Au final, l’Irak sera sauvé par les Irakiens (qu’ils soient Kurdes, chiites, yézidis, chrétiens ou sunnites) et pas par nous. Nous sommes juste là pour offrir une aide modeste.

Les autorités françaises sont-elles sur votre dos en raison de votre participation à des opérations extérieures ?

Guillaume :  Pour le moment, pas que je sache. Nous ne sommes pas payés, donc on ne peut pas nous considérer comme « mercenaires ». La France est alliée aux Peshmerghas (sur le papier) et nous ne faisons rien d’illégal.

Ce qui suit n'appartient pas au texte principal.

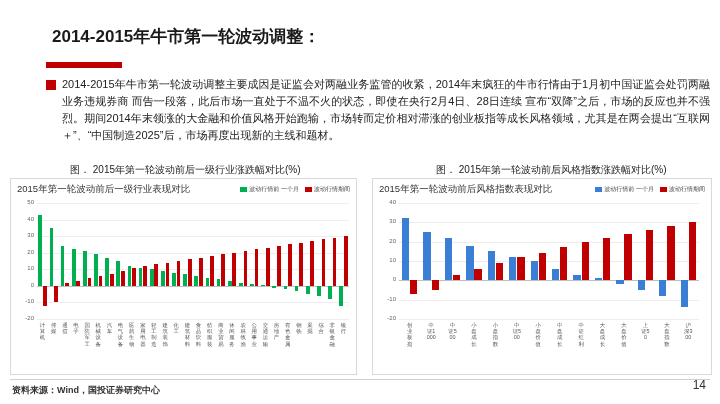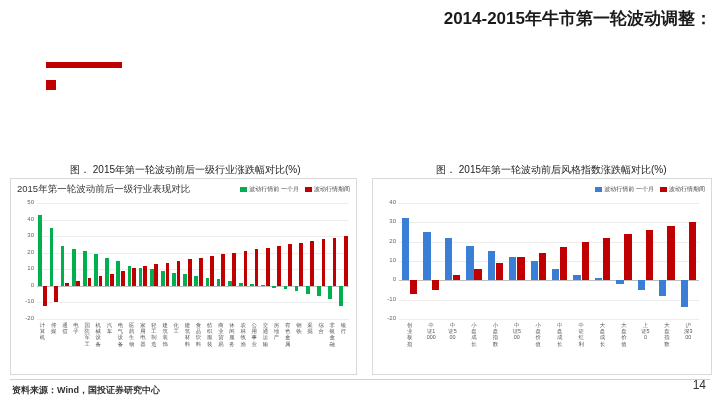"2014-2015年牛市第一轮波动调整：" .title { text-align: right -> none; top: 8px -> 26px }
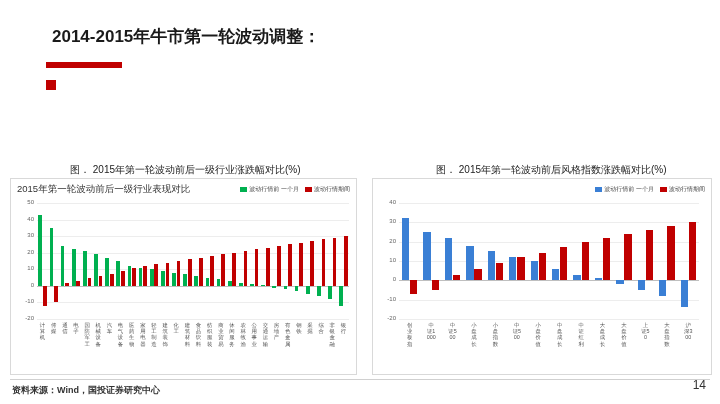"2014-2015年牛市第一轮波动调整主要成因是证监会对两融业务监管的收紧，20" div.para { html: none -> <div>2014-2015年牛市第一轮波动调整主要成因是证监会对两融业务监管的收紧，2014年末疯狂的牛市行情由于1月初中国证监会处罚两融业务违规券商 而告一段落，此后市场一直处于不温不火的状态，即使在央行2月4日、28日连续 宣布“双降”之后，市场的反应也并不强烈。期间2014年末领涨的大金融和价值风格开始跑输，市场转而定价相对滞涨的创业板指等成长风格领域，尤其是在两会提出“互联网＋”、“中国制造2025”后，市场再度出现新的主线和题材。</div> }
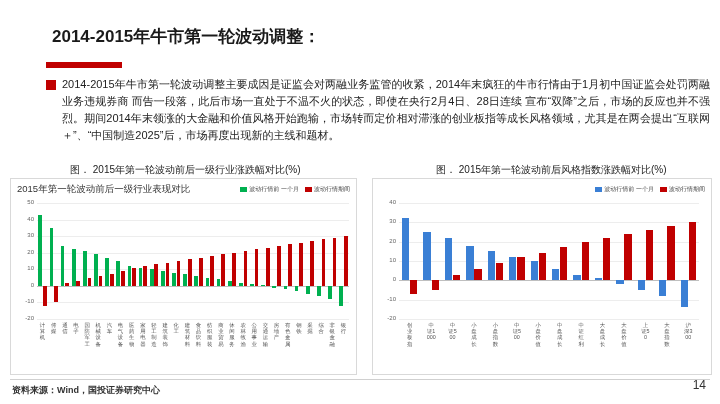"2015年第一轮波动前后风格指数表现对比" div.ch-title { html: none -> <div>2015年第一轮波动前后风格指数表现对比</div> }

Personnellement, je ne vis plus en France, mais aux Etats-Unis, dont je suis citoyen. Les Américains sont habitués à ce que les leurs aillent combattre dans des conflits lointains, çà ne les choque pas. Tant que nous ne joignons pas d’organisation listée comme terroriste, nous n’avons pas grand chose à craindre. Pour les Français, ça peut être plus compliqué, selon la politique du gouvernement et l’état d’urgence qui a été instauré.

Le gouvernement français n’a pas vraiment besoin de prétexte solide pour s’en prendre à ceux qu’il souhaite éliminer.